The records that follow are to be repeated in full, with no pictures retained.

════════════════════

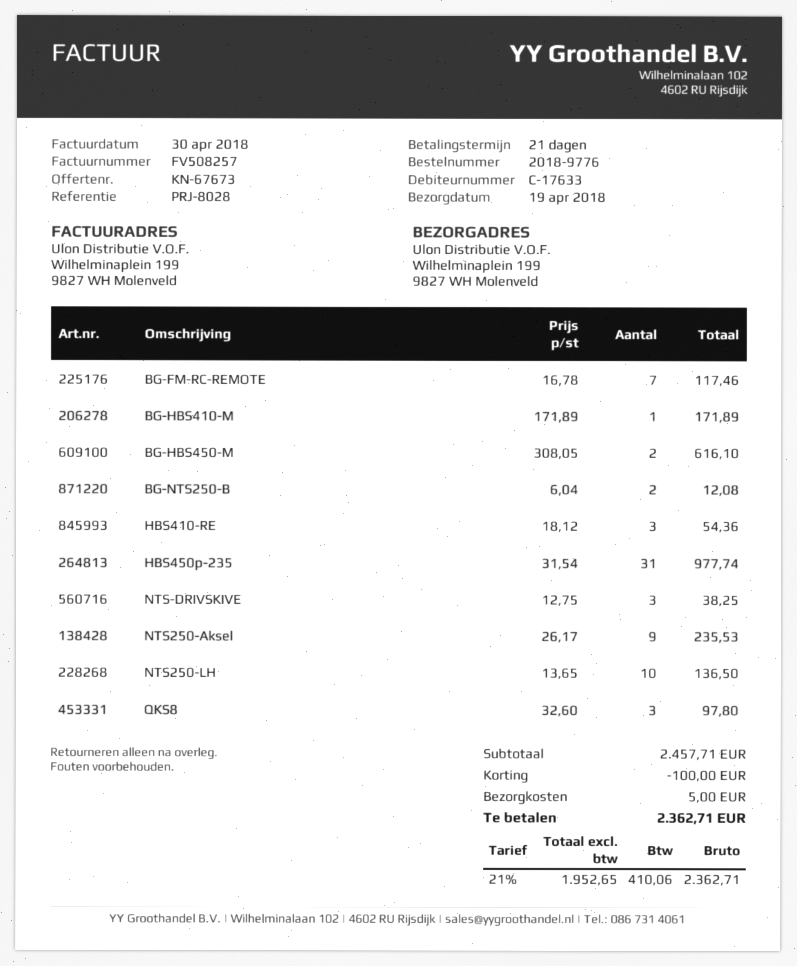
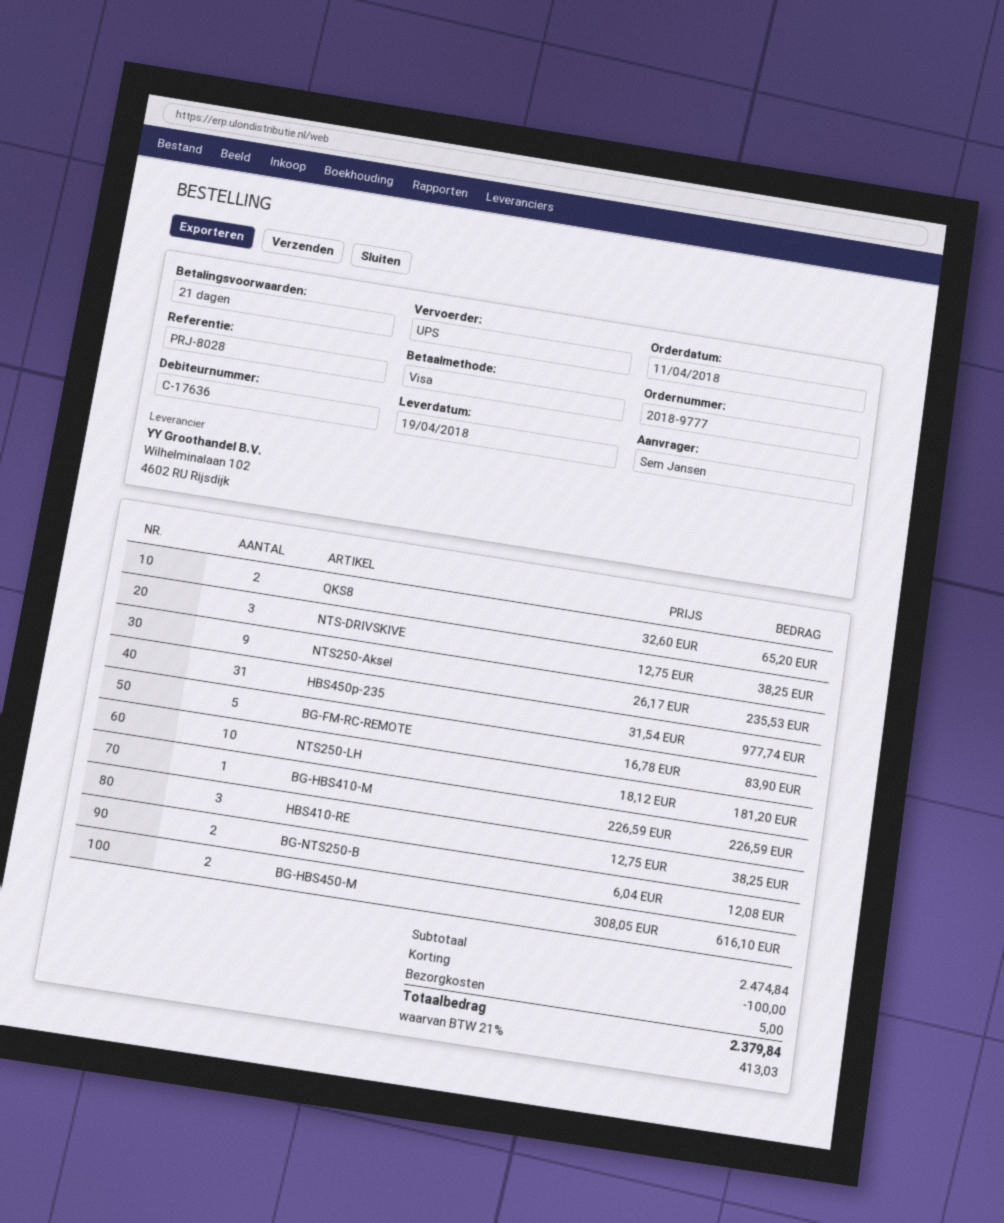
order number: 2018-9776 -> 2018-9777
customer number: C-17633 -> C-17636
BG-FM-RC-REMOTE: 7 x 16.78 = 117.46 -> 5 x 16.78 = 83.90
BG-HBS410-M: 1 x 171.89 = 171.89 -> 1 x 226.59 = 226.59
HBS410-RE: 3 x 18.12 = 54.36 -> 3 x 12.75 = 38.25
NTS250-LH: 10 x 13.65 = 136.50 -> 10 x 18.12 = 181.20
QKS8: 3 x 32.60 = 97.80 -> 2 x 32.60 = 65.20
subtotal: 2457.71 -> 2474.84
tax: 21% = 410.06 -> 21% = 413.03
total: 2362.71 -> 2379.84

════════════════════

→ Answer to this exercise:
order number: 2018-9776 -> 2018-9777
customer number: C-17633 -> C-17636
BG-FM-RC-REMOTE: 7 x 16.78 = 117.46 -> 5 x 16.78 = 83.90
BG-HBS410-M: 1 x 171.89 = 171.89 -> 1 x 226.59 = 226.59
HBS410-RE: 3 x 18.12 = 54.36 -> 3 x 12.75 = 38.25
NTS250-LH: 10 x 13.65 = 136.50 -> 10 x 18.12 = 181.20
QKS8: 3 x 32.60 = 97.80 -> 2 x 32.60 = 65.20
subtotal: 2457.71 -> 2474.84
tax: 21% = 410.06 -> 21% = 413.03
total: 2362.71 -> 2379.84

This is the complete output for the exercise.